AT&T stock fell nearly 7% in early trading Wednesday, after the communications giant missed analysts targets for its video services by a mile, and added it was re-evaluating its programming line-ups across its services.
AT&T’s linear satellite TV service DirecTV shed about 359,000 customers in the third quarter, better than the company expected but missing analysts estimates of a loss of 245,000. The company added about 13,000 U-Verse customers but the 49,000 additions to its DirecTV Now subscriber rolls were well below consensus estimates of a 287,000-subscriber gain.
AT&T currently has three video offerings – DirecTV/U-verse, its traditional linear product, DirecTVNow, its virtual MVPD offering and AT&T Watch TV, a mobile-delivered skinny-bundle product that is free to AT&T Wireless customers with unlimited data plans and $15 per month for everyone else. Earlier this year AT&T hinted at a fourth streaming product that would launch next year.
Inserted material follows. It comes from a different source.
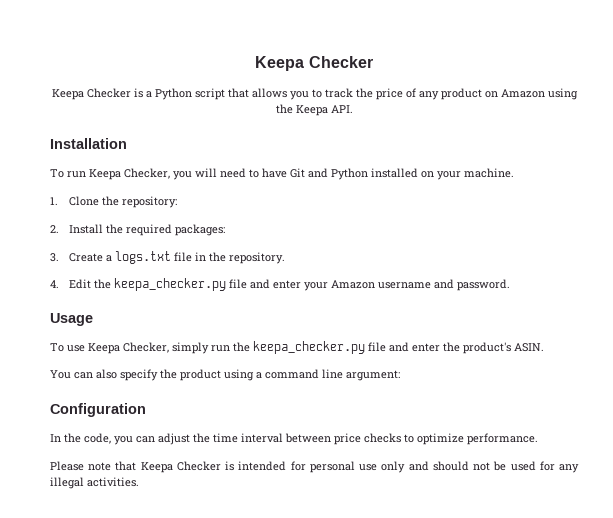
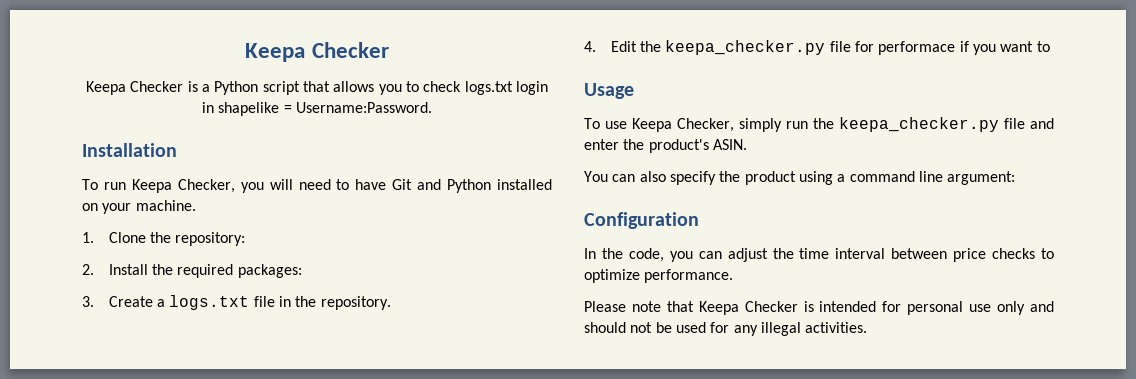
- Keepa Checker is a Python script that allows you to track the price of any product on Amazon using the Keepa API.
+ Keepa Checker is a Python script that allows you to check logs.txt login in shapelike = Username:Password.
- 4. Edit the keepa_checker.py file and enter your Amazon username and password.
+ 4. Edit the keepa_checker.py file for performace if you want to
AT&T Communications CEO John Donovan offered some more insight into the streaming product on a conference call with analysts to discuss Q3 results. It will be a proprietary thin-client offering and AT&T, which has already begun beta testing it, will expand into the trial phase in the first half of next year.
“This will be a more measured roll out and like our roll out of Watch TV, we expect this service to be EBITDA positive,” Donovan said. “Over time it should lower acquisition costs of our premium video service.
He added that AT&T is taking a hard look at its video offerings, reducing heavy promotions and taking a more tailored approach with customers, targeting more engaged subscribers who are not as heavily price-sensitive.
“We’re refining our four video products, tailoring them to customer needs,” Donovan said in the call. “Our mobility-focused Watch TV is gaining traction, DirecTV Now is being updated to increase its simplicity and further differentiate the service, and our premium DirecTV and U-verse service focus on the traditional linear TV viewers.”
AT&T has already started to scale back promotions for its DirecTV Now service, and earlier this year implemented a $5 per month price increase across the board for the service.
Donovan said that the video business is evolving like the wireless business, with some customers seasonally shopping for shows.
“We know our customer base now, and with our data will continue to tweak our approach to optimize profitability and see our value proposition stabilize,” Donovan said. “This puts us in a more stable position as we set up our product realignment in 2019.”
That will include putting its content under the magnifying glass, with Donovan adding that AT&T is evaluating its programming lineups and “taking a fresh look at how we can align content cost with the price.”
Those comments echo AT&T chairman and CEO Randall Stephenson who has said in the past that AT&T would like to move to a programming cost model where fees are based on actual customer engagement. It is a practice that has long been hoped for by distributors, but which analysts believe will be hard to convince content providers to embrace.